TRY IT: Please copy every record below exactly, leaving out the pictures.
BEGIN
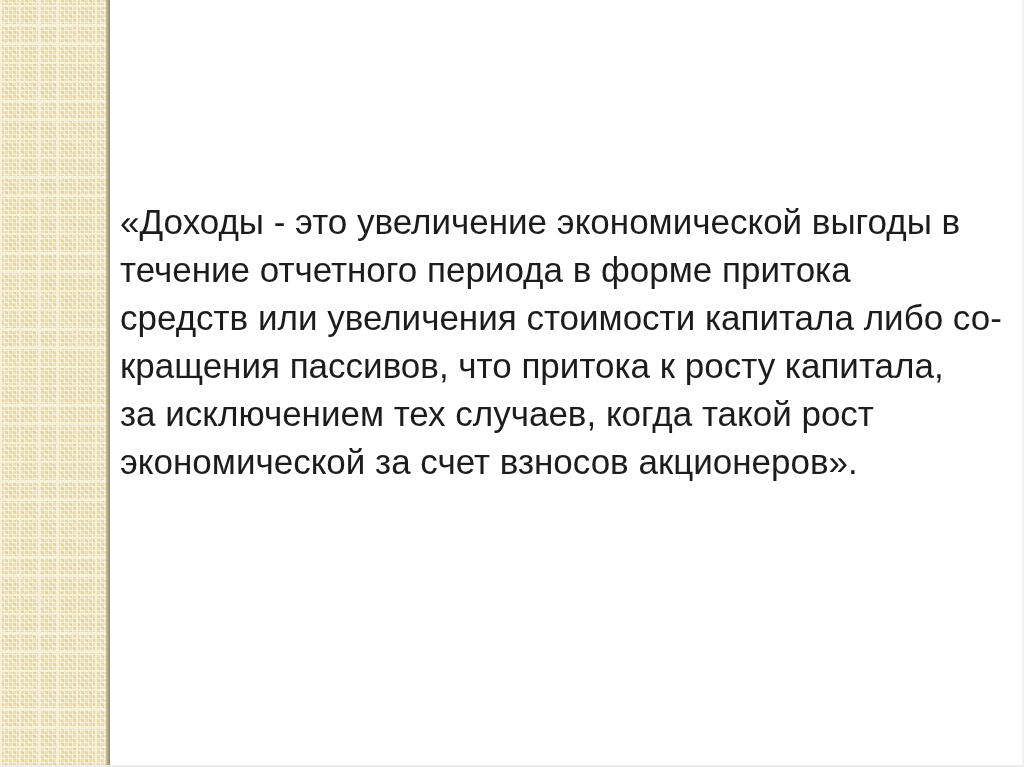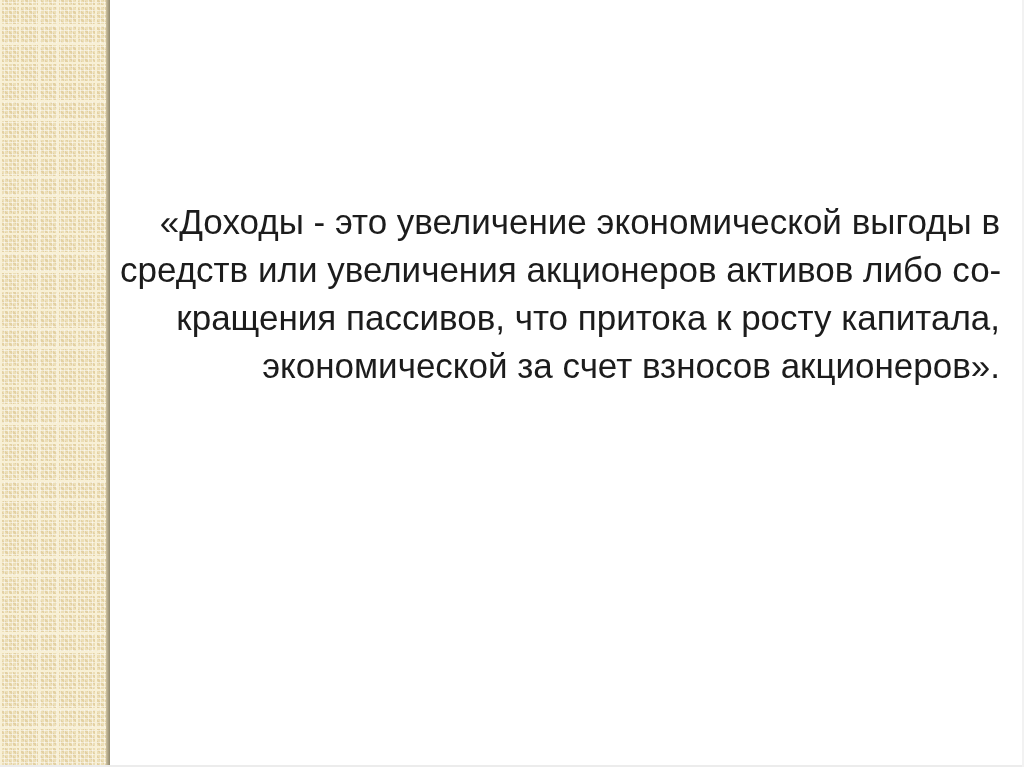--- a/index.html
+++ b/index.html
@@ -54,7 +54,6 @@
   }
   .quote-line {
     white-space: nowrap;
-    text-align: right;
   }
   
   .bottom-edge {

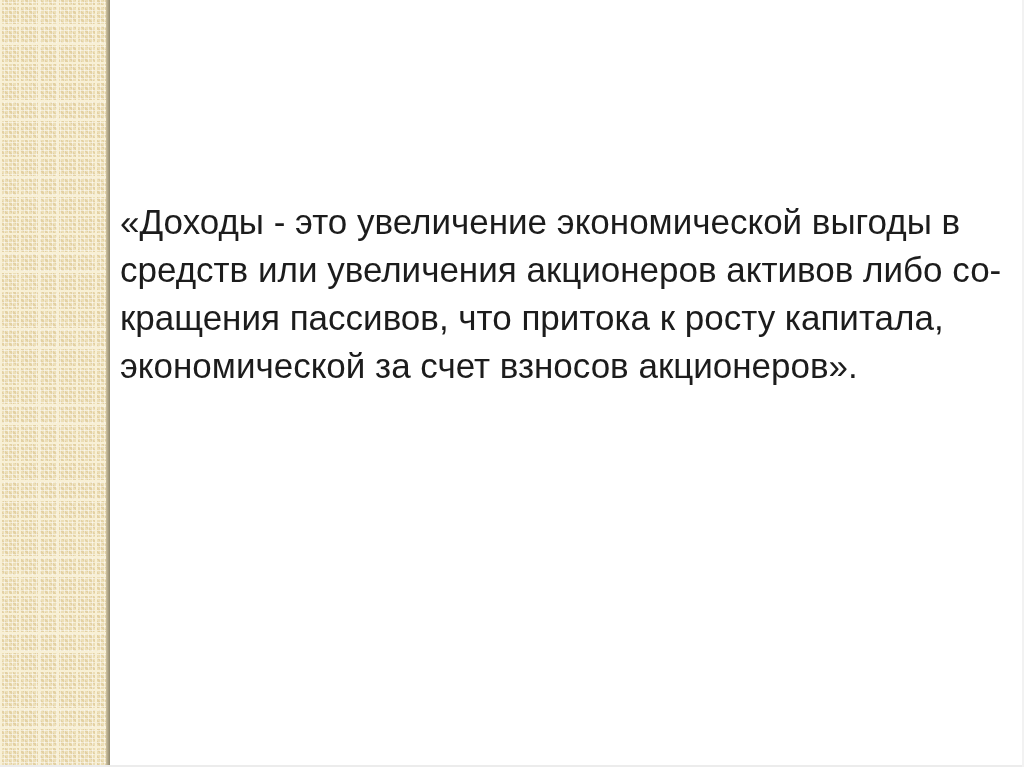--- a/index.html
+++ b/index.html
@@ -83,6 +83,7 @@
 
   <div class="quote">
       <div class="quote-line">«Доходы - это увеличение экономической выгоды в</div>
+      <div class="quote-line">течение отчетного периода в форме притока</div>
       <div class="quote-line">средств или увеличения акционеров активов либо со-</div>
       <div class="quote-line">кращения пассивов, что притока к росту капитала,</div>
       <div class="quote-line">экономической за счет взносов акционеров».</div>

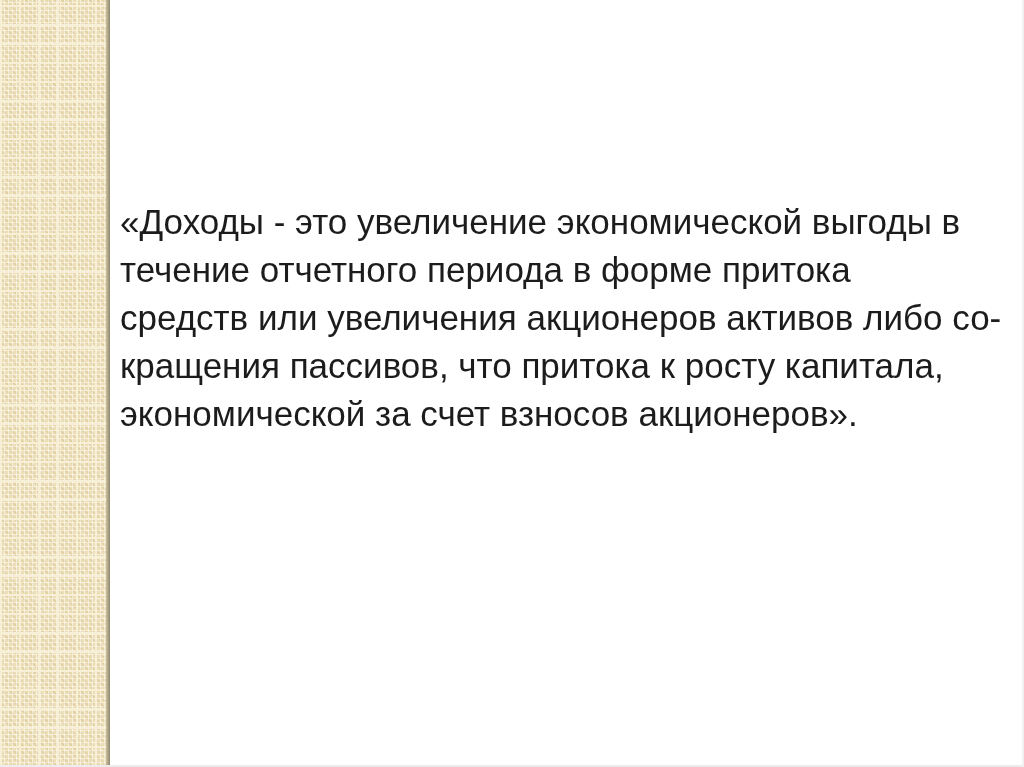--- a/index.html
+++ b/index.html
@@ -84,7 +84,7 @@
   <div class="quote">
       <div class="quote-line">«Доходы - это увеличение экономической выгоды в</div>
       <div class="quote-line">течение отчетного периода в форме притока</div>
-      <div class="quote-line">средств или увеличения акционеров активов либо со-</div>
+      <div class="quote-line">средств или увеличения стоимости капитала либо со-</div>
       <div class="quote-line">кращения пассивов, что притока к росту капитала,</div>
       <div class="quote-line">экономической за счет взносов акционеров».</div>
     </div>

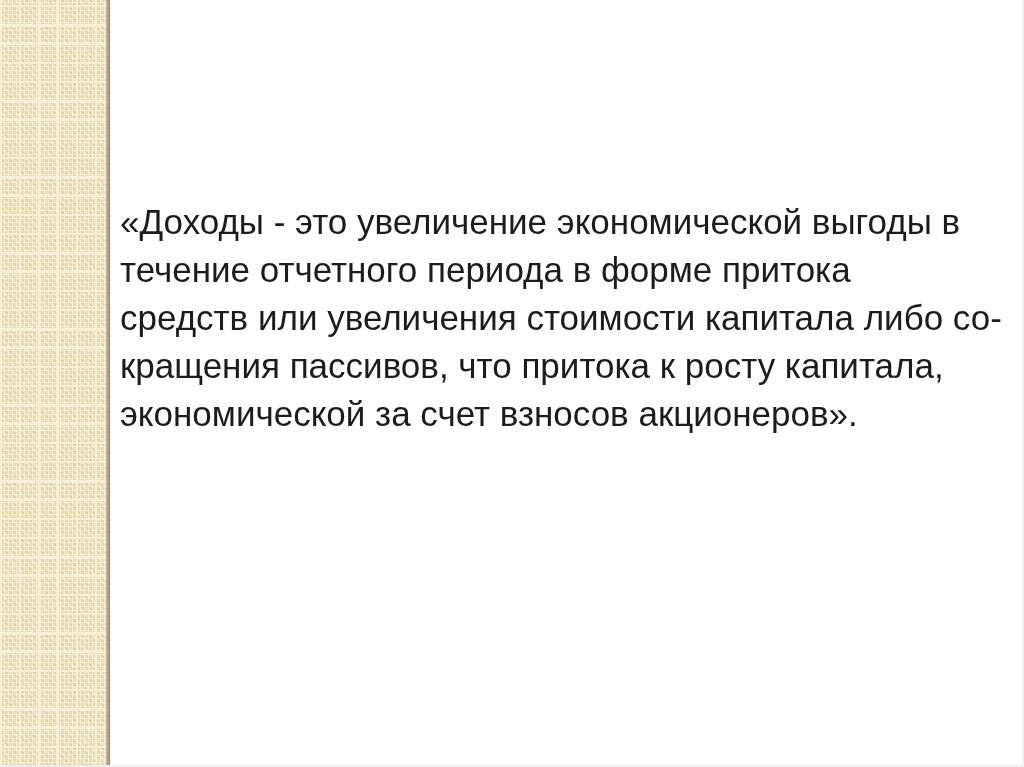--- a/index.html
+++ b/index.html
@@ -86,6 +86,7 @@
       <div class="quote-line">течение отчетного периода в форме притока</div>
       <div class="quote-line">средств или увеличения стоимости капитала либо со-</div>
       <div class="quote-line">кращения пассивов, что притока к росту капитала,</div>
+      <div class="quote-line">за исключением тех случаев, когда такой рост</div>
       <div class="quote-line">экономической за счет взносов акционеров».</div>
     </div>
END
RESULT FOR THIS EXERCISE:
--- a/index.html
+++ b/index.html
@@ -54,7 +54,6 @@
   }
   .quote-line {
     white-space: nowrap;
-    text-align: right;
   }
   
   .bottom-edge {

--- a/index.html
+++ b/index.html
@@ -83,6 +83,7 @@
 
   <div class="quote">
       <div class="quote-line">«Доходы - это увеличение экономической выгоды в</div>
+      <div class="quote-line">течение отчетного периода в форме притока</div>
       <div class="quote-line">средств или увеличения акционеров активов либо со-</div>
       <div class="quote-line">кращения пассивов, что притока к росту капитала,</div>
       <div class="quote-line">экономической за счет взносов акционеров».</div>

--- a/index.html
+++ b/index.html
@@ -84,7 +84,7 @@
   <div class="quote">
       <div class="quote-line">«Доходы - это увеличение экономической выгоды в</div>
       <div class="quote-line">течение отчетного периода в форме притока</div>
-      <div class="quote-line">средств или увеличения акционеров активов либо со-</div>
+      <div class="quote-line">средств или увеличения стоимости капитала либо со-</div>
       <div class="quote-line">кращения пассивов, что притока к росту капитала,</div>
       <div class="quote-line">экономической за счет взносов акционеров».</div>
     </div>

--- a/index.html
+++ b/index.html
@@ -86,6 +86,7 @@
       <div class="quote-line">течение отчетного периода в форме притока</div>
       <div class="quote-line">средств или увеличения стоимости капитала либо со-</div>
       <div class="quote-line">кращения пассивов, что притока к росту капитала,</div>
+      <div class="quote-line">за исключением тех случаев, когда такой рост</div>
       <div class="quote-line">экономической за счет взносов акционеров».</div>
     </div>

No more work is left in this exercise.